А Снежок по-прежнему не шевелился.
– Помер, что ли?.. – пробормотал Андрей, толкнув носком ботинка плечо боевого товарища, который ему совсем не товарищ. Бридж заманил в душевую, чтобы проучить за первые дни, когда, ни черта не понимая, не зная языка, Ливадов постоянно тупил, но получали обычно вместе: Андрей и его чернокожий напарник, который все так же бездыханно лежит на полу.
Проверить бы его пульс, только нельзя. Латиносы таращатся исподлобья и сжимают кулаки… А! Понеслась… Ближний упырь без предупреждения кинулся на Ливадова, выбросив вперед кулак, чтобы свернуть Русскому челюсть.

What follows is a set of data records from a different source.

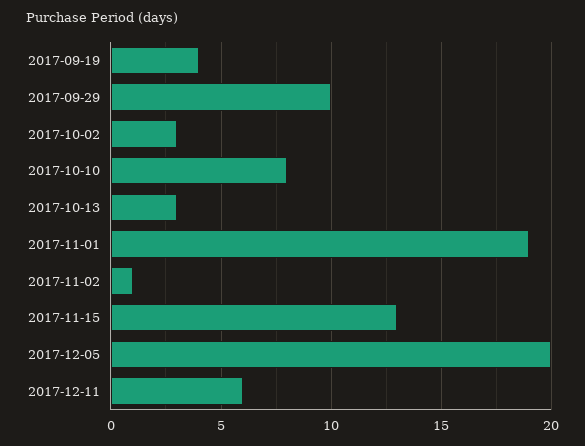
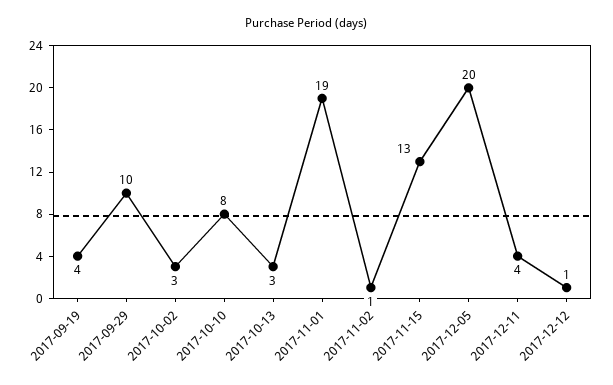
2017-12-11: 6 -> 4
2017-12-12: none -> 1

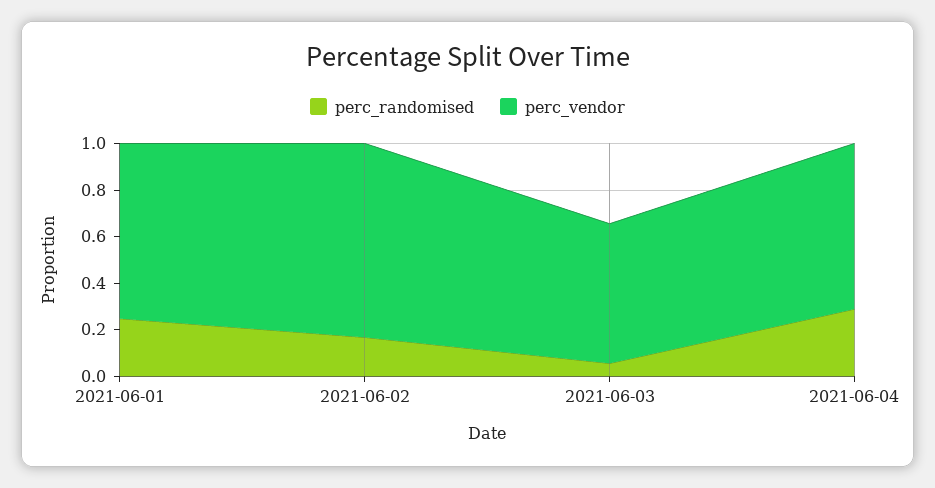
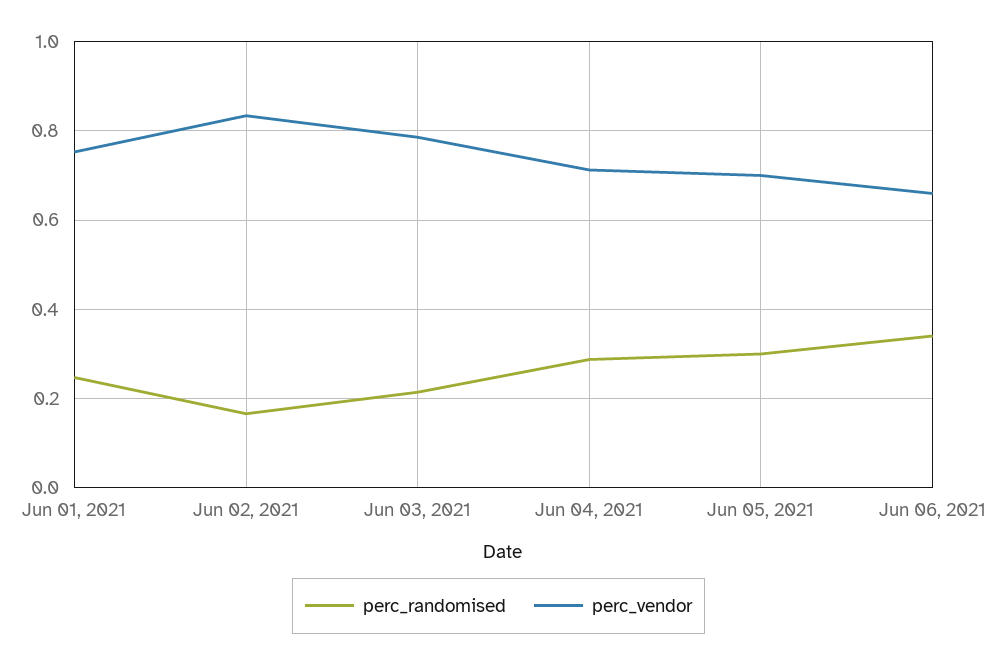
perc_randomised, 2021-06-03: 0.05 -> 0.22
perc_vendor, 2021-06-03: 0.6 -> 0.78
perc_randomised, Jun 05, 2021: none -> 0.3
perc_vendor, Jun 05, 2021: none -> 0.7
perc_randomised, Jun 06, 2021: none -> 0.34
perc_vendor, Jun 06, 2021: none -> 0.66

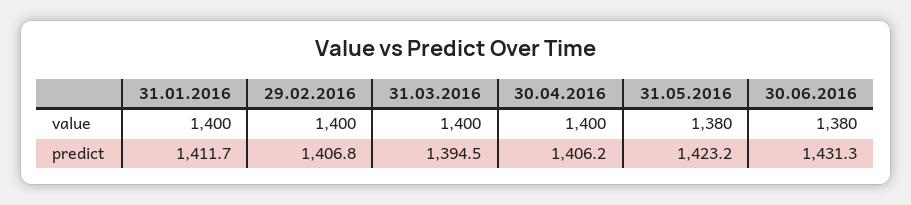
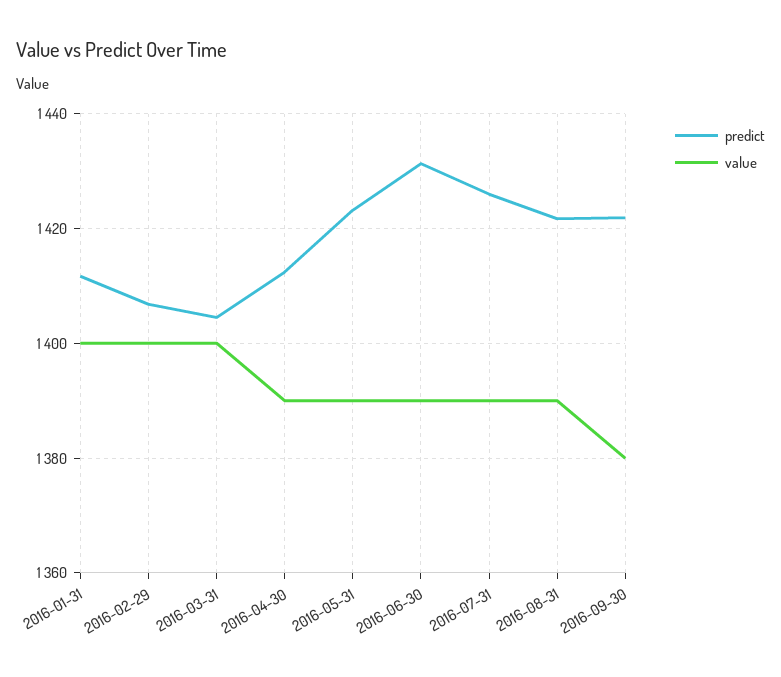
value, 30.04.2016: 1400 -> 1390
value, 31.05.2016: 1380 -> 1390
value, 30.06.2016: 1380 -> 1390
predict, 31.03.2016: 1394.5 -> 1404
predict, 30.04.2016: 1406.2 -> 1412
predict, 2016-07-31: none -> 1426
value, 2016-07-31: none -> 1390
predict, 2016-08-31: none -> 1422
value, 2016-08-31: none -> 1390
predict, 2016-09-30: none -> 1422
value, 2016-09-30: none -> 1380

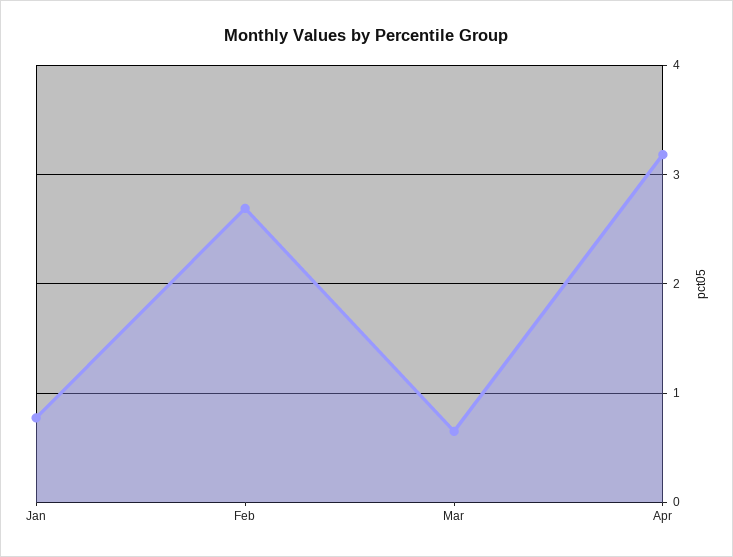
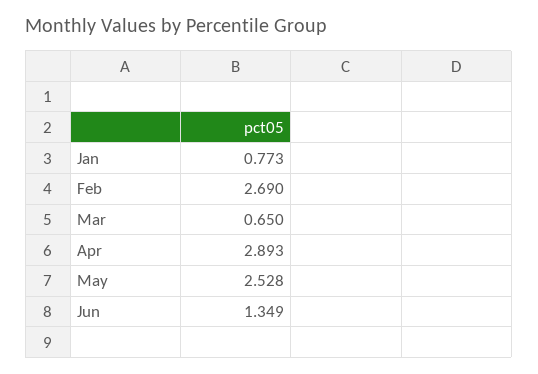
Apr: 3.2 -> 2.893
May: none -> 2.528
Jun: none -> 1.349

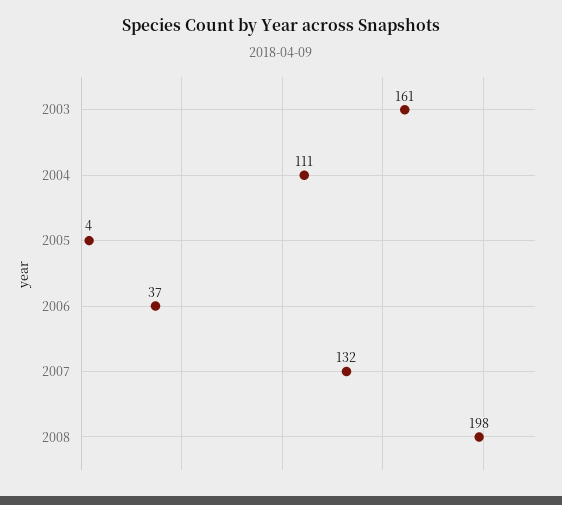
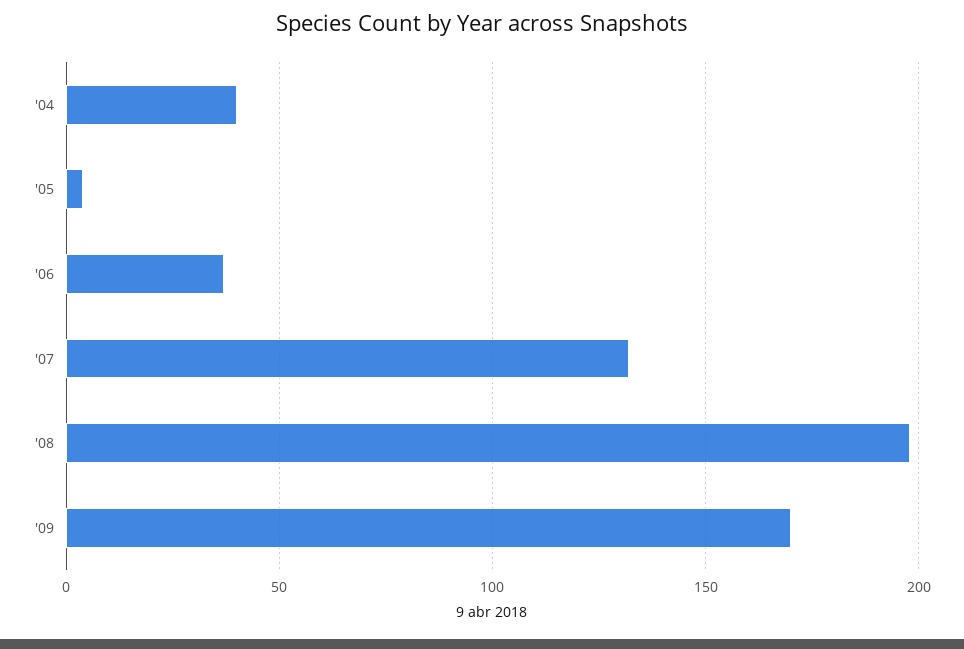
2003: 161 -> none
2004: 111 -> 40
'09: none -> 170

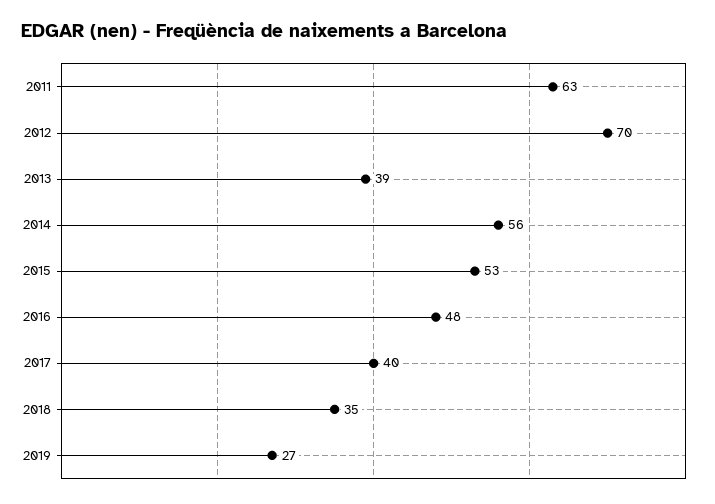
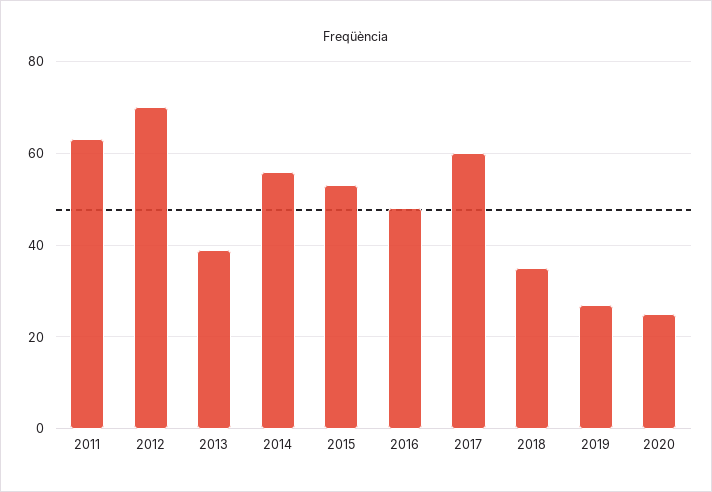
2017: 40 -> 60
2020: none -> 25

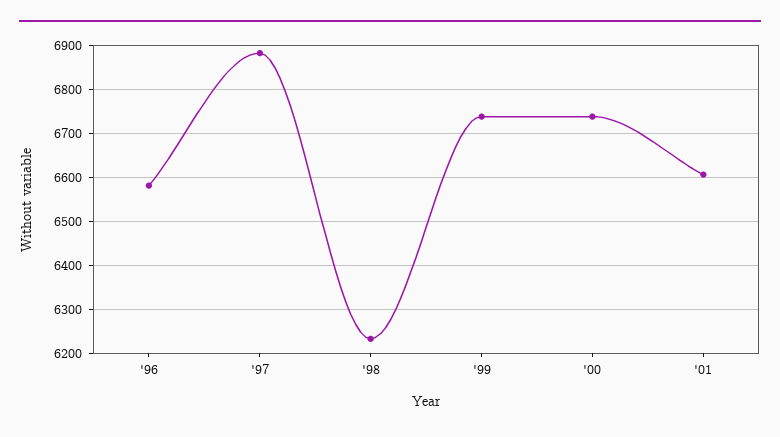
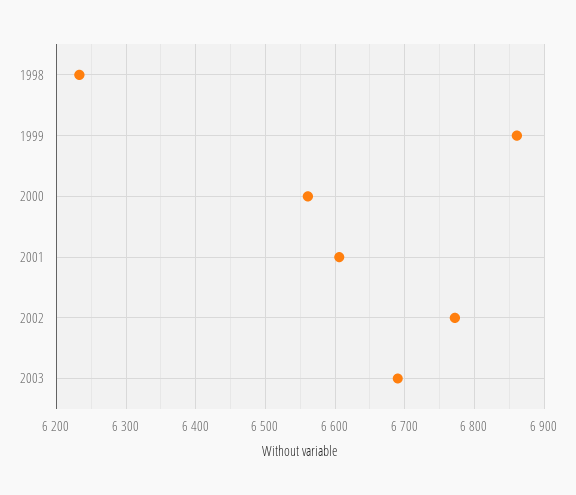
'96: 6580 -> none
'97: 6880 -> none
'99: 6740 -> 6860
'00: 6740 -> 6560
2002: none -> 6770
2003: none -> 6690

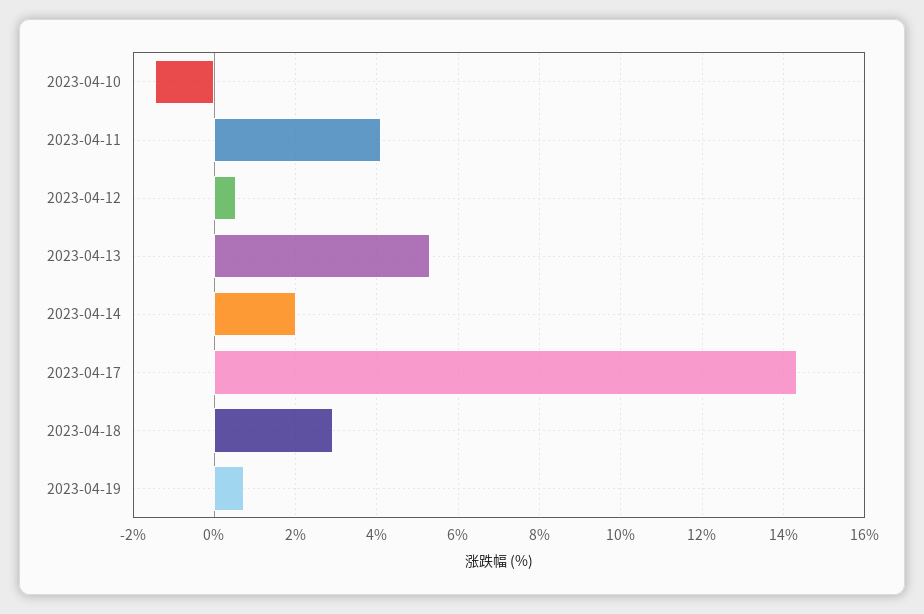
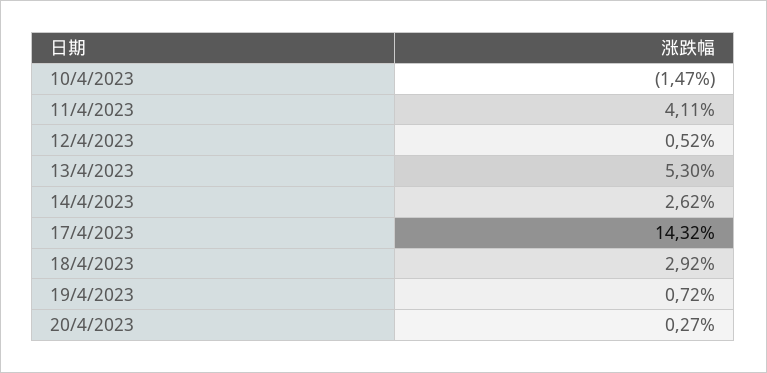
2023-04-14: 2 -> 2.62
20/4/2023: none -> 0.27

Андрей сдвинулся в сторону, уходя от удара, и перехватил руку противника болевым приемом. Тот взвыл; Андрей выворачивал захваченную конечность, одновременно прикрываясь первым противником от остальных, а незадачливый латинос прыгал перед Ливадовым на цыпочках.
Андрей толкнул его от себя и перешагнул через неподвижное тело негра. Все как учили в разведке! Он не забыл уроки из прошлого, из своей настоящей жизни. Легко уделывает противников, которые в лучшем случае просто местная гопота. «Духи» в горах Дагестана были гораздо злее и опаснее, чем эти… уроды.
Хорек и трое других подошли ближе, почти вплотную, и Андрей резко дернул захваченной в болевой прием рукой, отчего пленник взвыл раненым зверем. Ливадов отпустил его, одновременно метнувшись к следующему латиносу. Тот не успел среагировать и получил удар в солнечное сплетение, выбивший из реальности на несколько секунд. Андрею хватило и мгновения, чтобы вмазать согнувшему упырю коленом в лицо и вывести его из драки окончательно.
Ливадов видел трех других и контролировал их… почти: долговязый тип хорошо приложил по уху, аж искры из глаз посыпались… но тут же получил по носу и сразу отскочил назад, к Хорьку и еще одному латиносу. Хорек отчаянно лаял на незнакомом языке и размахивал руками. За главного он, что ли? Ливадов зло посмотрел на Хорька. Глазки-то крысиные бегают… но ничего – Андрей и до него доберется!
– А ну разошлись!
В дверях появился разъяренный Дюбува. Старший дрилл-инструктор влетел в душевую и остановился перед неподвижным Снежком. Следом за ним вошли сержанты Мэд и Кларкс, и у обоих в руках электрошокеры. Зачем им это, когда они могут преподать хороший урок при помощи черного ремешка на запястье каждого рекрута?..
– Разошлись, тупые уроды! – заорал комендор-сержант Дюбува. – Кому сказал, разойдись!
Дюбува вскинул в сторону Андрея руку. Блеснула вспышка, и Ливадов погрузился в темноту и тишину… А когда очнулся… когда и где он очнулся?.. Заморгав, Андрей смотрел на серый потолок с квадратной гудящей лампой на нем.
Стены тоже серые, в тон потолку, и все остальное вокруг Андрея – в том же унылом цвете, включая бетонный прямоугольник, застеленный матрасом, на котором лежал Ливадов. Подушки нет, простыни или хоть какого-нибудь пледа или одеяла тоже нет. Только матрас метр на два, полностью укрывающий бетонный постамент.
– Это кровать у них тут такая?.. – морщась от головной боли, пробормотал Андрей и свесил с бетонного возвышения босые ноги.
Сквозь тонкую синтетику носков чувствовался холод. Бетон, на котором лежал матрас, и плитка пола – ледяные. Андрей пощупал тонкий матрас. Как холод-то не пропускает? Поежился; зябко здесь.
Он в карцере. Глухое помещение шагов на десять в длину и пять в ширину. Ближе к левому углу в противоположной стене угадывается дверной проем: его почти не видно, дверь очень плотно прилегает к откосам стены. Справа сортир в виде дырки в полу, рядом раковина, над которой торчит изогнутая книзу трубка для воды. Краника или кнопки, которые пустят воду, не видно. Наверное, она сама бежит, когда заносишь руки над раковиной.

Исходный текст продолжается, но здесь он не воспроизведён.